(Edit difference data)
Segment Open

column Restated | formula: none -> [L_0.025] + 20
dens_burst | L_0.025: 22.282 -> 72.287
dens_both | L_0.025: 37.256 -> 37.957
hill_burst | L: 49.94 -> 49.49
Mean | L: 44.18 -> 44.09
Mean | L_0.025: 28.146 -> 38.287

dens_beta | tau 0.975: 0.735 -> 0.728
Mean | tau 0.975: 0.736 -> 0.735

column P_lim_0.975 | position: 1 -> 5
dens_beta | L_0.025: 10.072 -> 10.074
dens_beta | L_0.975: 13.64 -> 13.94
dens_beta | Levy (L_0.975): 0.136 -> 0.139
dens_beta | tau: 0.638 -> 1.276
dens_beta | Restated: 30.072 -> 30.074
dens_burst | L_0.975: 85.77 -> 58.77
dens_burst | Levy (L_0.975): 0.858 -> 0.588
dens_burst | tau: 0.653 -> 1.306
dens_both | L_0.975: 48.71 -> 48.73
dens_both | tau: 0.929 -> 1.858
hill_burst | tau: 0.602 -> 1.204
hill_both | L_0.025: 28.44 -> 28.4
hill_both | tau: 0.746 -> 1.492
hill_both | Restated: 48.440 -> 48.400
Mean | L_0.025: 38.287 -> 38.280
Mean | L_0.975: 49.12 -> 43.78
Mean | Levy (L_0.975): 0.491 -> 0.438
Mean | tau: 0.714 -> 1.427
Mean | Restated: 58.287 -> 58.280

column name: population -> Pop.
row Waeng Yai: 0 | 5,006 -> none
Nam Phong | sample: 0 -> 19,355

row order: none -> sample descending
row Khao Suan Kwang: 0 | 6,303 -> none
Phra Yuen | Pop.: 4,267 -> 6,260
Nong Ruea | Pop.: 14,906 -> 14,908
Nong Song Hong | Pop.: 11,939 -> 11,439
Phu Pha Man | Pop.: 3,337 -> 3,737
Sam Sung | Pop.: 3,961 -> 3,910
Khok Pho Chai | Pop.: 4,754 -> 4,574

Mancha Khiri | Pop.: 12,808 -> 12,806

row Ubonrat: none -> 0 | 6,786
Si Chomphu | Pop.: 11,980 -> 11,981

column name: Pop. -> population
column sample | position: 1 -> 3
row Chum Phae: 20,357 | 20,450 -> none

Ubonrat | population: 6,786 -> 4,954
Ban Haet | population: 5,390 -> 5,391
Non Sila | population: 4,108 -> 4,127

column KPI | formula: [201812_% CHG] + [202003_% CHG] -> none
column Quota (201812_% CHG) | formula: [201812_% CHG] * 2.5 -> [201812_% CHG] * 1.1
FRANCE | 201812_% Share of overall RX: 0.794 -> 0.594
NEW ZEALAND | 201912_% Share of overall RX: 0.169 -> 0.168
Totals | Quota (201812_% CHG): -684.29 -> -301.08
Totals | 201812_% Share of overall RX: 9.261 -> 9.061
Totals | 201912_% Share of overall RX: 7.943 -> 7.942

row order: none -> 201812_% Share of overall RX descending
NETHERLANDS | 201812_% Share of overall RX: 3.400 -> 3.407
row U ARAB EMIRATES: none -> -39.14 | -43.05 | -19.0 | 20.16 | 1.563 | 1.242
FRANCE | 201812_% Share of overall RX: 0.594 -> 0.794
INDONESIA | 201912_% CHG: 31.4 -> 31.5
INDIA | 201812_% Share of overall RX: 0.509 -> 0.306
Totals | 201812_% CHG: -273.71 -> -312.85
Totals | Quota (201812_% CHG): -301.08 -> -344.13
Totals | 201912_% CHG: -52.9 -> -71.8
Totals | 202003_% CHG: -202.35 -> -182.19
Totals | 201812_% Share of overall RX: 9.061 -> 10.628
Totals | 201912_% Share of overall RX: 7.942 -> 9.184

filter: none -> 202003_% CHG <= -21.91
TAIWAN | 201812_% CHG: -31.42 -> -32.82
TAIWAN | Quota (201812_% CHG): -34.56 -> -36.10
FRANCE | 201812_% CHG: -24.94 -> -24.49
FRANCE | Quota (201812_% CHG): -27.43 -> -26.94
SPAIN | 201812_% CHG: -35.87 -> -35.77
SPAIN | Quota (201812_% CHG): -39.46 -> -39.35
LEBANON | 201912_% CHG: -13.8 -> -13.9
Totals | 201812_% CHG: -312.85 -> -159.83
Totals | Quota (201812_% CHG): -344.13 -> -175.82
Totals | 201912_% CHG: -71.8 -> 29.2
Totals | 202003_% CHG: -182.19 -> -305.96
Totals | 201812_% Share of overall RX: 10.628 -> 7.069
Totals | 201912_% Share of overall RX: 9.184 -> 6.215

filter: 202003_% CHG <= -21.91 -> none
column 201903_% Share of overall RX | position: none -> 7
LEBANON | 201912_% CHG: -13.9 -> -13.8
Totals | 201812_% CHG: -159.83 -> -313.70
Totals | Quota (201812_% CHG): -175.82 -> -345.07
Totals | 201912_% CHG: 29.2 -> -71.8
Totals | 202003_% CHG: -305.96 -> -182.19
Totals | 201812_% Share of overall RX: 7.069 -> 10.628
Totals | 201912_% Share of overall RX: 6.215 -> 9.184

Segment Closed

▶ [Task description]: None of the records may be skipped; each is to be repeated exactly.

▶ [Result]:
column Restated | formula: none -> [L_0.025] + 20
dens_burst | L_0.025: 22.282 -> 72.287
dens_both | L_0.025: 37.256 -> 37.957
hill_burst | L: 49.94 -> 49.49
Mean | L: 44.18 -> 44.09
Mean | L_0.025: 28.146 -> 38.287

dens_beta | tau 0.975: 0.735 -> 0.728
Mean | tau 0.975: 0.736 -> 0.735

column P_lim_0.975 | position: 1 -> 5
dens_beta | L_0.025: 10.072 -> 10.074
dens_beta | L_0.975: 13.64 -> 13.94
dens_beta | Levy (L_0.975): 0.136 -> 0.139
dens_beta | tau: 0.638 -> 1.276
dens_beta | Restated: 30.072 -> 30.074
dens_burst | L_0.975: 85.77 -> 58.77
dens_burst | Levy (L_0.975): 0.858 -> 0.588
dens_burst | tau: 0.653 -> 1.306
dens_both | L_0.975: 48.71 -> 48.73
dens_both | tau: 0.929 -> 1.858
hill_burst | tau: 0.602 -> 1.204
hill_both | L_0.025: 28.44 -> 28.4
hill_both | tau: 0.746 -> 1.492
hill_both | Restated: 48.440 -> 48.400
Mean | L_0.025: 38.287 -> 38.280
Mean | L_0.975: 49.12 -> 43.78
Mean | Levy (L_0.975): 0.491 -> 0.438
Mean | tau: 0.714 -> 1.427
Mean | Restated: 58.287 -> 58.280

column name: population -> Pop.
row Waeng Yai: 0 | 5,006 -> none
Nam Phong | sample: 0 -> 19,355

row order: none -> sample descending
row Khao Suan Kwang: 0 | 6,303 -> none
Phra Yuen | Pop.: 4,267 -> 6,260
Nong Ruea | Pop.: 14,906 -> 14,908
Nong Song Hong | Pop.: 11,939 -> 11,439
Phu Pha Man | Pop.: 3,337 -> 3,737
Sam Sung | Pop.: 3,961 -> 3,910
Khok Pho Chai | Pop.: 4,754 -> 4,574

Mancha Khiri | Pop.: 12,808 -> 12,806

row Ubonrat: none -> 0 | 6,786
Si Chomphu | Pop.: 11,980 -> 11,981

column name: Pop. -> population
column sample | position: 1 -> 3
row Chum Phae: 20,357 | 20,450 -> none

Ubonrat | population: 6,786 -> 4,954
Ban Haet | population: 5,390 -> 5,391
Non Sila | population: 4,108 -> 4,127

column KPI | formula: [201812_% CHG] + [202003_% CHG] -> none
column Quota (201812_% CHG) | formula: [201812_% CHG] * 2.5 -> [201812_% CHG] * 1.1
FRANCE | 201812_% Share of overall RX: 0.794 -> 0.594
NEW ZEALAND | 201912_% Share of overall RX: 0.169 -> 0.168
Totals | Quota (201812_% CHG): -684.29 -> -301.08
Totals | 201812_% Share of overall RX: 9.261 -> 9.061
Totals | 201912_% Share of overall RX: 7.943 -> 7.942

row order: none -> 201812_% Share of overall RX descending
NETHERLANDS | 201812_% Share of overall RX: 3.400 -> 3.407
row U ARAB EMIRATES: none -> -39.14 | -43.05 | -19.0 | 20.16 | 1.563 | 1.242
FRANCE | 201812_% Share of overall RX: 0.594 -> 0.794
INDONESIA | 201912_% CHG: 31.4 -> 31.5
INDIA | 201812_% Share of overall RX: 0.509 -> 0.306
Totals | 201812_% CHG: -273.71 -> -312.85
Totals | Quota (201812_% CHG): -301.08 -> -344.13
Totals | 201912_% CHG: -52.9 -> -71.8
Totals | 202003_% CHG: -202.35 -> -182.19
Totals | 201812_% Share of overall RX: 9.061 -> 10.628
Totals | 201912_% Share of overall RX: 7.942 -> 9.184

filter: none -> 202003_% CHG <= -21.91
TAIWAN | 201812_% CHG: -31.42 -> -32.82
TAIWAN | Quota (201812_% CHG): -34.56 -> -36.10
FRANCE | 201812_% CHG: -24.94 -> -24.49
FRANCE | Quota (201812_% CHG): -27.43 -> -26.94
SPAIN | 201812_% CHG: -35.87 -> -35.77
SPAIN | Quota (201812_% CHG): -39.46 -> -39.35
LEBANON | 201912_% CHG: -13.8 -> -13.9
Totals | 201812_% CHG: -312.85 -> -159.83
Totals | Quota (201812_% CHG): -344.13 -> -175.82
Totals | 201912_% CHG: -71.8 -> 29.2
Totals | 202003_% CHG: -182.19 -> -305.96
Totals | 201812_% Share of overall RX: 10.628 -> 7.069
Totals | 201912_% Share of overall RX: 9.184 -> 6.215

filter: 202003_% CHG <= -21.91 -> none
column 201903_% Share of overall RX | position: none -> 7
LEBANON | 201912_% CHG: -13.9 -> -13.8
Totals | 201812_% CHG: -159.83 -> -313.70
Totals | Quota (201812_% CHG): -175.82 -> -345.07
Totals | 201912_% CHG: 29.2 -> -71.8
Totals | 202003_% CHG: -305.96 -> -182.19
Totals | 201812_% Share of overall RX: 7.069 -> 10.628
Totals | 201912_% Share of overall RX: 6.215 -> 9.184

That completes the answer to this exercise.